Do You Even Need to Do This?
Prerendering Snapshot Pages and Bot-Specific Serving
- Detect search engine bots, either by looking at the URL if you used #! ("hashbang") or by simply checking the user agent of the request.
- If the bot is detected, redirect the request to your rendering engine of choice, such as PhantomJS. This engine should wait until all of the AJAX content is loaded.
- Once loaded, take the source of the rendered page and output it back to the bot.
Ironically this is a form of cloaking – sending specific content to bots – often a no-no in SEO. This type of cloaking is considered "ethical," however, as the content is pretty much the same as what users would see. Hence the search engines are OK with it.
Google has a full AJAX crawling specification that covers the nuts and bolts. The basic idea is one either adds the #! identifier to your URLs or includes the HTML [meta name="fragment" content="!"] tag to the page header. This alerts Google that the page uses URL fragments and gets them to index the page.
As mentioned in my earlier post, History.pushState is another option for creating indexable AJAX URLs. PushState has issues including the fact that it is not supported by IE 9 – still a fairly widespread browser.
Potential Issues With Prerendering
There are a couple of things to look out for if you decide to go with prerendering:
- Bot detection. Make sure you are serving to all the bots, not just Googlebot (i.e. Bingbot, et al).
- Page load time. Similarly, if you run the snapshot page process at the time of the URL request from the bot, the page may load slowly. Page load speed is an increasingly important SEO ranking factor, so if your page appears to load slowly to the bot, you may be negatively impacted. This is why it’s desirable to cache the pages in advance. This has the added benefit of actually making your site appear faster to engines than it is to users.

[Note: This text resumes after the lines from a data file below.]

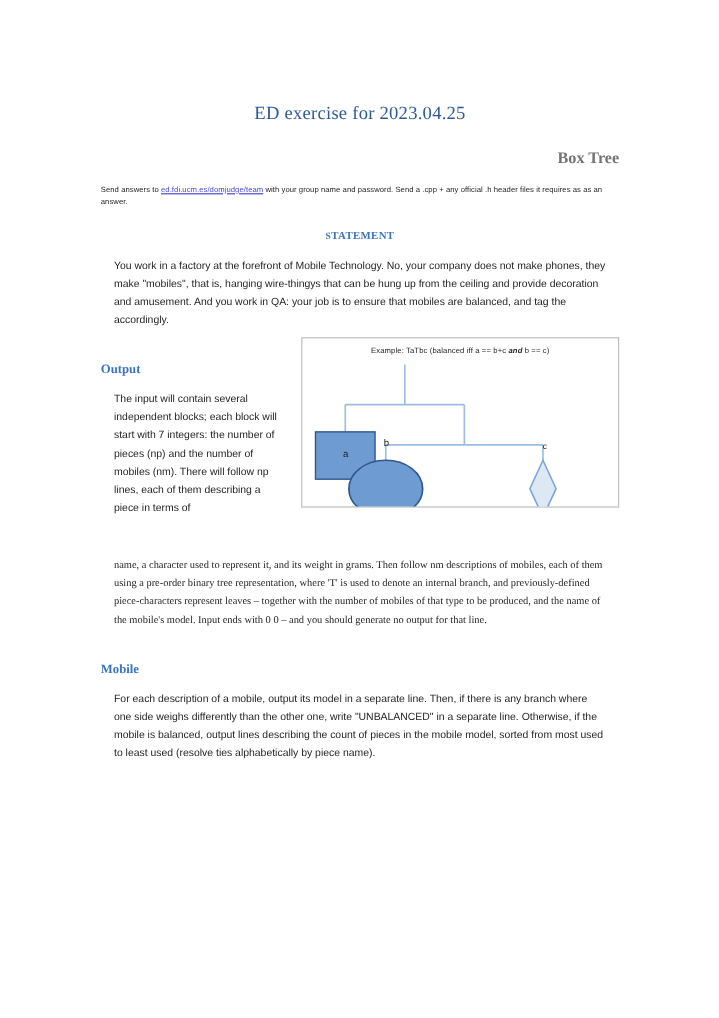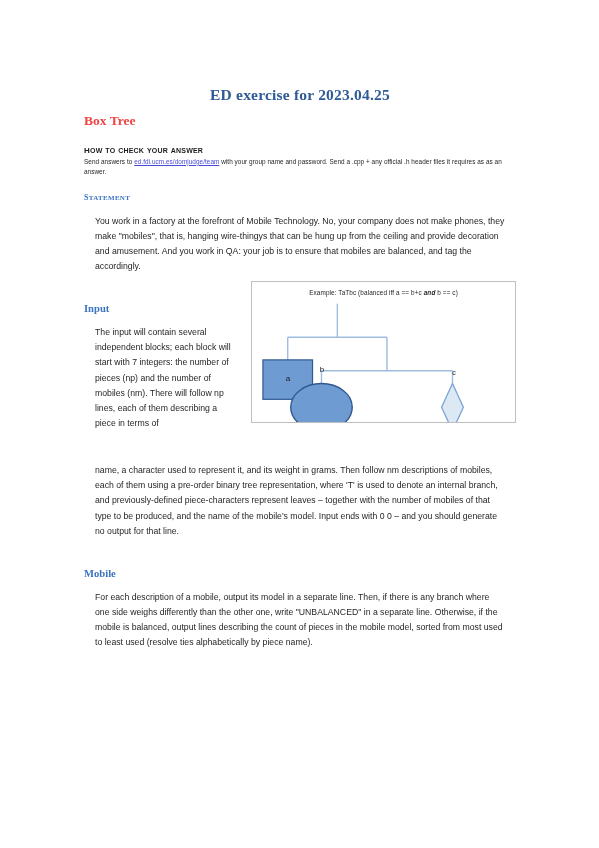--- a/index.html
+++ b/index.html
@@ -27,34 +27,34 @@
   .content {
     position: absolute;
     left: 84px;
     top: 86px;
     width: 432px;
   }
 
   
   .doc-title {
     font-family: "Liberation Serif", serif;
-    font-weight: bold;
+    font-weight: normal;
     font-size: 15.5px;
     color: #2E5A96;
     text-align: center;
     letter-spacing: 0.2px;
-    margin: 0 0 8px 0;
+    margin: 0 0 19px 0;
     line-height: 1.2;
   }
   .doc-subtitle {
     font-family: "Liberation Serif", serif;
     font-weight: bold;
     font-size: 13.5px;
-    color: #ef4444;
-    text-align: left;
+    color: #737373;
+    text-align: right;
     margin: 0 0 14px 0;
     line-height: 1.2;
   }
 
   
   .h-howto {
     font-family: "Liberation Sans", sans-serif;
     font-weight: bold;
     font-size: 9.6px;
     color: #1a1a1a;
@@ -74,26 +74,27 @@
   }
   .tiny a {
     color: #4a4ad8;
     text-decoration: underline;
   }
 
   
   .h-sec-smallcaps {
     font-family: "Liberation Serif", serif;
     font-weight: bold;
-    font-size: 10px;
+    font-size: 13px;
     color: #3A73C0;
     font-variant: small-caps;
     text-transform: lowercase;
     letter-spacing: 0.3px;
     margin: 0 0 3px 0;
+    text-align: center;
   }
   .h-sec-smallcaps::first-letter { font-size: 11.6px; }
 
   .h-sec {
     font-family: "Liberation Serif", serif;
     font-weight: bold;
     font-size: 10.6px;
     color: #3A73C0;
     margin: 0 0 2px 0;
   }
@@ -149,42 +150,42 @@
     position: absolute;
     font-size: 8px;
     color: #1a1a1a;
     text-align: center;
     line-height: 1;
   }
 
   
   .after-figure {
     margin-top: 0;
+    font-family: Liberation Serif, serif;
   }
 </style>
 </head>
 <body>
 
 <div class="page">
   <div class="content">
 
     <h1 class="doc-title">ED exercise for 2023.04.25</h1>
     <h2 class="doc-subtitle">Box Tree</h2>
 
-    <div class="h-howto">How to check your answer</div>
     <p class="tiny"><span>Send answers to </span><a href="#">ed.fdi.ucm.es/domjudge/team</a><span> with your group name and password. Send a .cpp + any official .h header files it requires as as an answer.</span></p>
 
     <div class="h-sec-smallcaps">Statement</div>
     <p class="body">You work in a factory at the forefront of Mobile Technology. No, your company does not make phones, they make "mobiles", that is, hanging wire-thingys that can be hung up from the ceiling and provide decoration and amusement. And you work in QA: your job is to ensure that mobiles are balanced, and tag the accordingly.</p>
 
     <div class="sp-after-statement"></div>
 
     <div class="split">
       <div class="col-left">
-        <div class="h-sec">Input</div>
+        <div class="h-sec">Output</div>
         <p class="body">The input will contain several independent blocks; each block will start with 7 integers: the number of pieces (np) and the number of mobiles (nm). There will follow np lines, each of them describing a piece in terms of</p>
       </div>
 
       <div class="figure-box">
         <div class="fig-caption"><span>Example: TaTbc  (balanced iff a == b+c </span><i>and</i><span> b == c)</span></div>
 
         <svg class="fig-canvas" viewBox="0 0 265 142" preserveAspectRatio="none">
 
           <line x1="86" y1="22" x2="86" y2="56" stroke="#9DBCE0" stroke-width="1.4"></line>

- Batch processing. If you have a lot of pages, you may want to run the snapshot process at a specific time during off hours, or its own server. The process can be resource-intensive.
Checking Snapshot Pages
Since you are using bot detection, it is harder to verify that your process is actually working. One way to check your work is to use the "Fetch as Google" feature in Google Webmaster Tools. Enter the URL of a snapshot page (it may be different from the live URL shown to users) in GWT and check to see if Google can pull it correctly. This requires a live page, so plan accordingly.
Currently, Fetch as Google supports #! but not pushState URLs. If you URLs are static looking, you will have no problems.

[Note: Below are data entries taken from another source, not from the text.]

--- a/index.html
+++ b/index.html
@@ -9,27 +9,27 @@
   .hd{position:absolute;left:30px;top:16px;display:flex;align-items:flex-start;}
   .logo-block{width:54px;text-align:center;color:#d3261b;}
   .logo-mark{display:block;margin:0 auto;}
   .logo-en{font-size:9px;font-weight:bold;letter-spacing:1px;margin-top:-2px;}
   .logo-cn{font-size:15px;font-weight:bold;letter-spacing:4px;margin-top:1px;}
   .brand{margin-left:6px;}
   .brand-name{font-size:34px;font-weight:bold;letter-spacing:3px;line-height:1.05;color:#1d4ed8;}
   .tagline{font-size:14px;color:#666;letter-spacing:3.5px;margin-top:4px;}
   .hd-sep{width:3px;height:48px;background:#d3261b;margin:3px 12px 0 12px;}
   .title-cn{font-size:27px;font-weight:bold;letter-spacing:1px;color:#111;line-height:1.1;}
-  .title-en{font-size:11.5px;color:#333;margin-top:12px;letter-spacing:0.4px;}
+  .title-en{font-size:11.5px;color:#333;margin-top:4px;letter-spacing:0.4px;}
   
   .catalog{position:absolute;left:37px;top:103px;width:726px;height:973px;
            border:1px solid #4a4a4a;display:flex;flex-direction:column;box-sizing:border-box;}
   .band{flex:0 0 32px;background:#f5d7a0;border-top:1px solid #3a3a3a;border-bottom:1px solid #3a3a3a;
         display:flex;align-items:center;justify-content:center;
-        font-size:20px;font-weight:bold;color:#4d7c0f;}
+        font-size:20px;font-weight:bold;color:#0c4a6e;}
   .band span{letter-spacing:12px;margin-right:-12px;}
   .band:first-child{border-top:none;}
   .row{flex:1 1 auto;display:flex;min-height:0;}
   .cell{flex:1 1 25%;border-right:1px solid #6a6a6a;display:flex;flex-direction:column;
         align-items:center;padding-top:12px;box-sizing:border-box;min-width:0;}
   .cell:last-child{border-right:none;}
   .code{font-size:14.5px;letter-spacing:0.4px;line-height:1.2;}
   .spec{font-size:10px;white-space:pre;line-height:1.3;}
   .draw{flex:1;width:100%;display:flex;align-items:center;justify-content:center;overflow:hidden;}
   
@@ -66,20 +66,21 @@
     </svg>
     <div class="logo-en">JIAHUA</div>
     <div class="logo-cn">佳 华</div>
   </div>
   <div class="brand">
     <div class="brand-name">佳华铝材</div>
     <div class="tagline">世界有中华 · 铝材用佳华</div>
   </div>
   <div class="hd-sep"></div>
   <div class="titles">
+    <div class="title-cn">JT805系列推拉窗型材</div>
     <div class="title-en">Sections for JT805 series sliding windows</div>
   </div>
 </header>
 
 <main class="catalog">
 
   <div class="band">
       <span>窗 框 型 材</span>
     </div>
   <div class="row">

Use the Google Webmaster Tools "Fetch as Google" utility to check your snapshot pages.
Building a full prerendering capability can be non-trivial. For a larger site it may involve a setting up a caching server, a database for the content, a service for the caching calls, a scheduler, and an administrative utility. Fortunately, several companies have come forward with solutions to address parts or all of the prerendering approach. Several that I am familiar with include:
- Prerender.io. Prerender.io runs a service that works with PhantomJS to host and serve snapshot pages. They take away the headache of running your own prerender server. They are reasonably priced based on the number of pages hosted and the frequency in which the snapshots are taken.
- Brombone.com. Brombone runs a similar service in which snapshot pages can be generated based on the timestamp for the URL in the sitemap or scheduled on a custom basis.
- AjaxSnapshots. AjaxSnapshots offers prerendering service with some nice configuration options. At the moment their website lists the pricing as free (at least for now), so there’s that.
Paid Search and Landing Pages
Furthermore, if your products or product content is found in a single page application, it can be a challenge to force this state via the paid search destination URL. Creating #! Or static looking URLs is pretty much a requirement here.